WORK INSTRUCTION: From the data that follows, print exactly the lines starting at the one containing "Halfdays Carson Waterproof" and ending at the one containing "total: 7261.60 -> 5469.13"; include both of them and nothing more.

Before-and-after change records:
━━━━━━━━━━

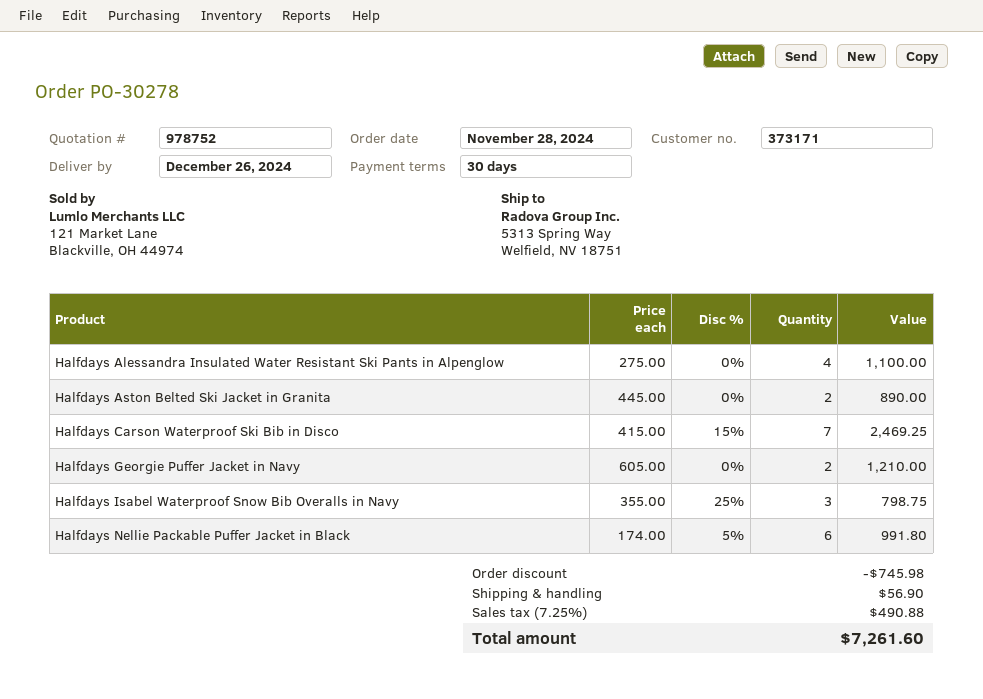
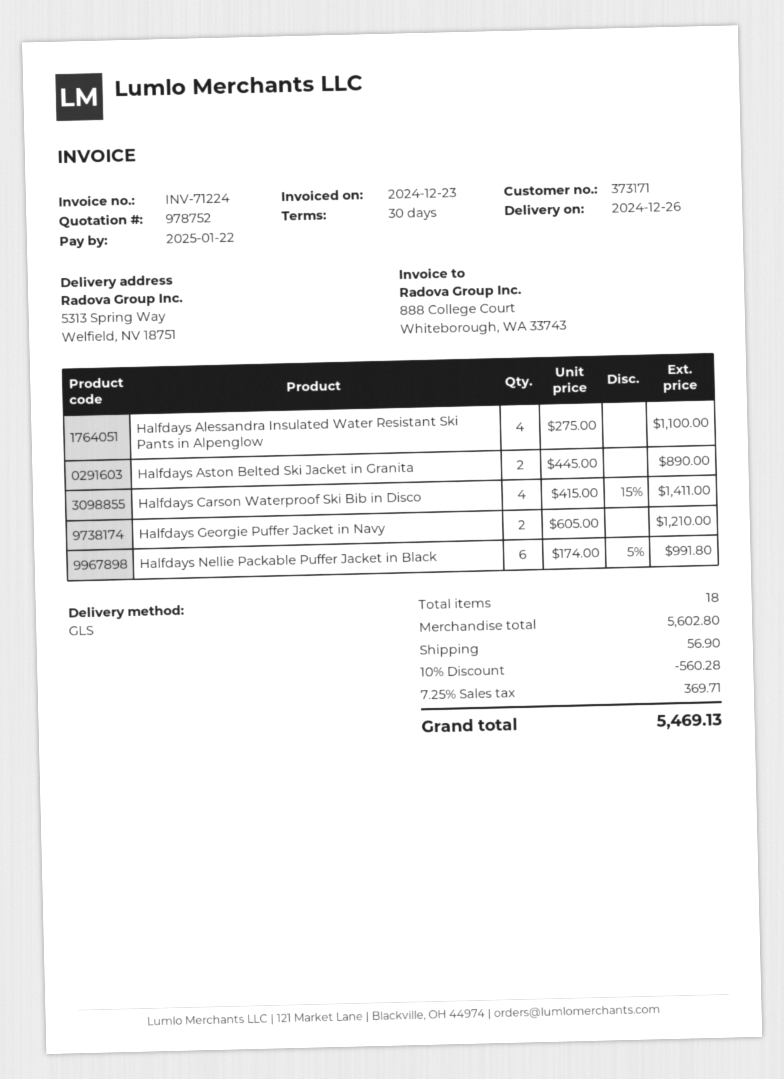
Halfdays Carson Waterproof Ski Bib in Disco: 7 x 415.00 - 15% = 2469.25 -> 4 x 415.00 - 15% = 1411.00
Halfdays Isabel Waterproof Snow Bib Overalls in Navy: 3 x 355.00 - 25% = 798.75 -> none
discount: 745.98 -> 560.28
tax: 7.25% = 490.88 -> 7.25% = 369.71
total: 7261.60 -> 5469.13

━━━━━━━━━━

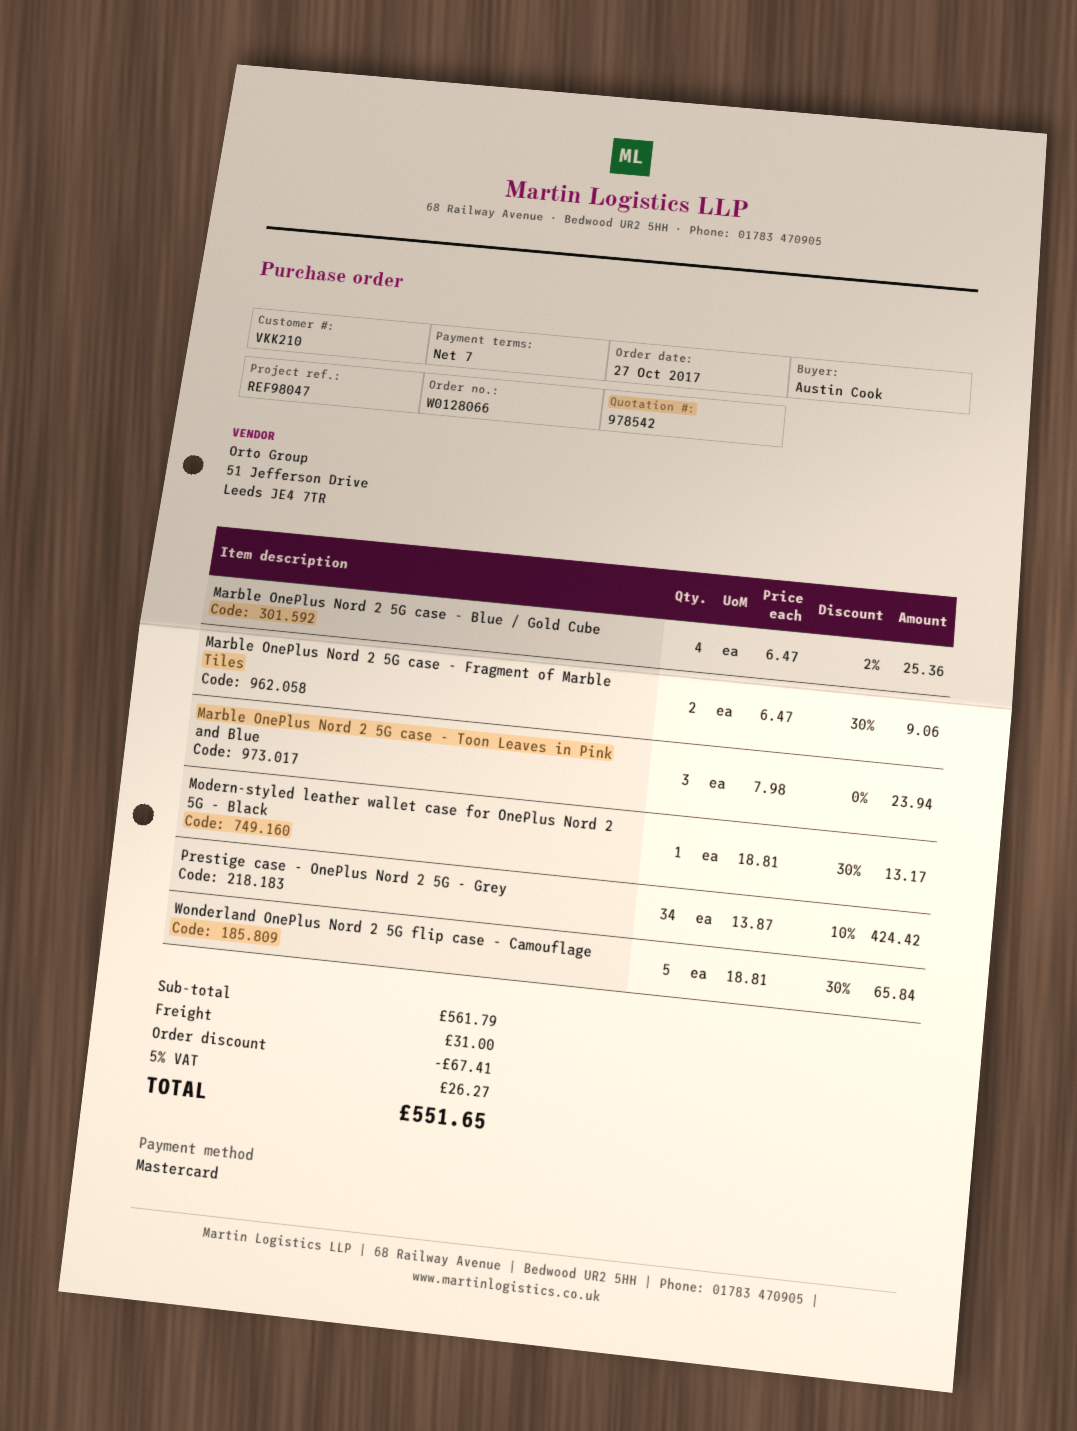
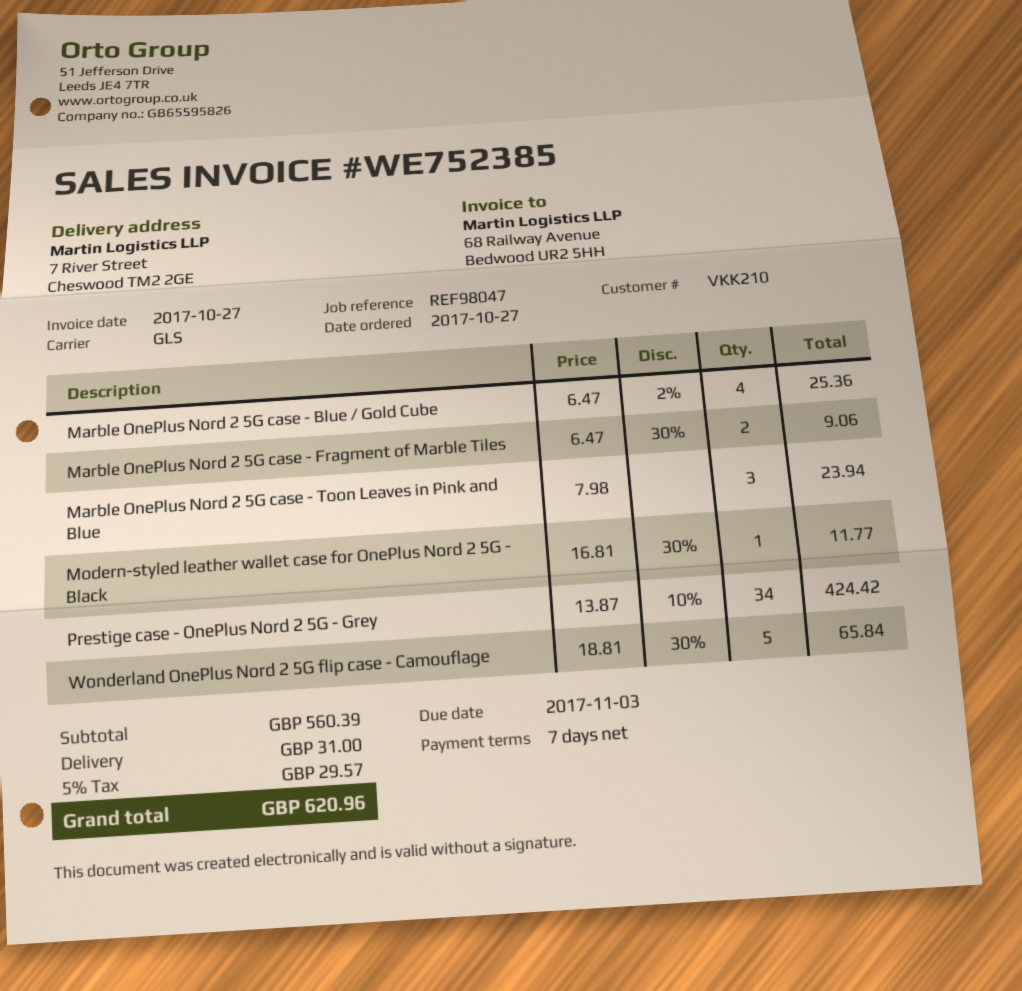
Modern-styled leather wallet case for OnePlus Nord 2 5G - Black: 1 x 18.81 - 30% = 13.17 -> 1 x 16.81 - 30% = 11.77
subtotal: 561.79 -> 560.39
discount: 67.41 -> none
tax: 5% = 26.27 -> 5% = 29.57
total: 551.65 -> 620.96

━━━━━━━━━━

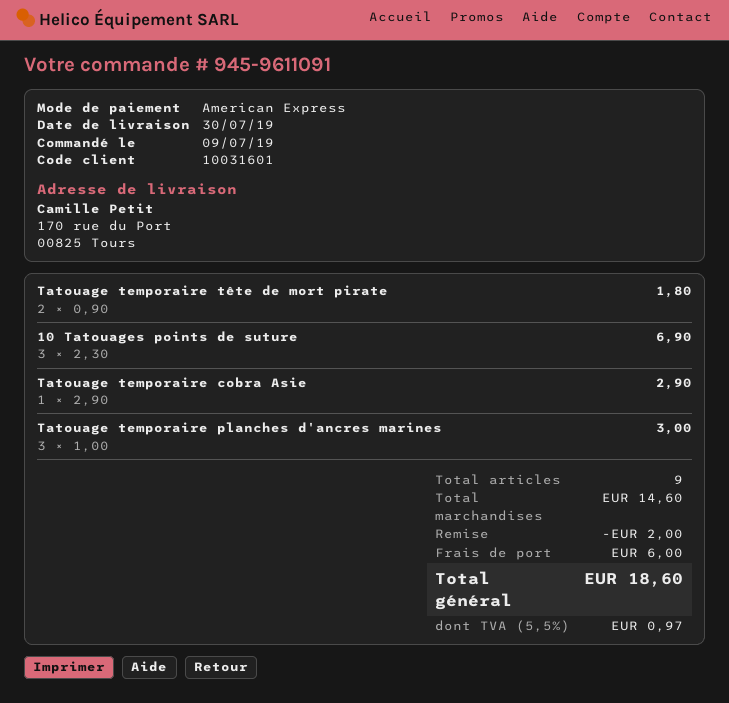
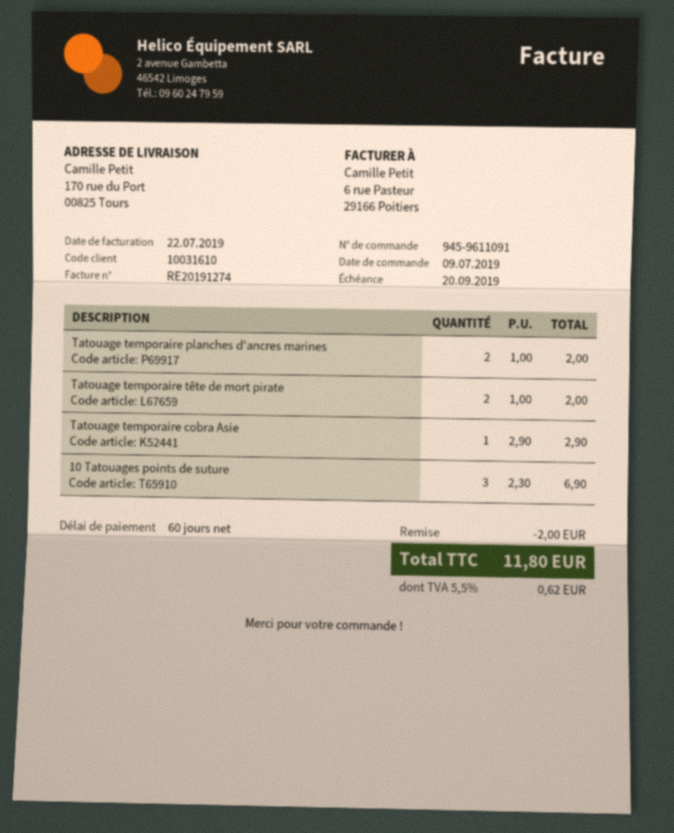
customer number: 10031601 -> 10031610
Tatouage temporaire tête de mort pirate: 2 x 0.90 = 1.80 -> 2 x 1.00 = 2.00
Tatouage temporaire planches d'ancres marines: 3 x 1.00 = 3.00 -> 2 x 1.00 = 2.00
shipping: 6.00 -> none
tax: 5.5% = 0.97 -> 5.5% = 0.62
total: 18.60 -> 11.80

━━━━━━━━━━

OUTPUT OF THE TASK:
Halfdays Carson Waterproof Ski Bib in Disco: 7 x 415.00 - 15% = 2469.25 -> 4 x 415.00 - 15% = 1411.00
Halfdays Isabel Waterproof Snow Bib Overalls in Navy: 3 x 355.00 - 25% = 798.75 -> none
discount: 745.98 -> 560.28
tax: 7.25% = 490.88 -> 7.25% = 369.71
total: 7261.60 -> 5469.13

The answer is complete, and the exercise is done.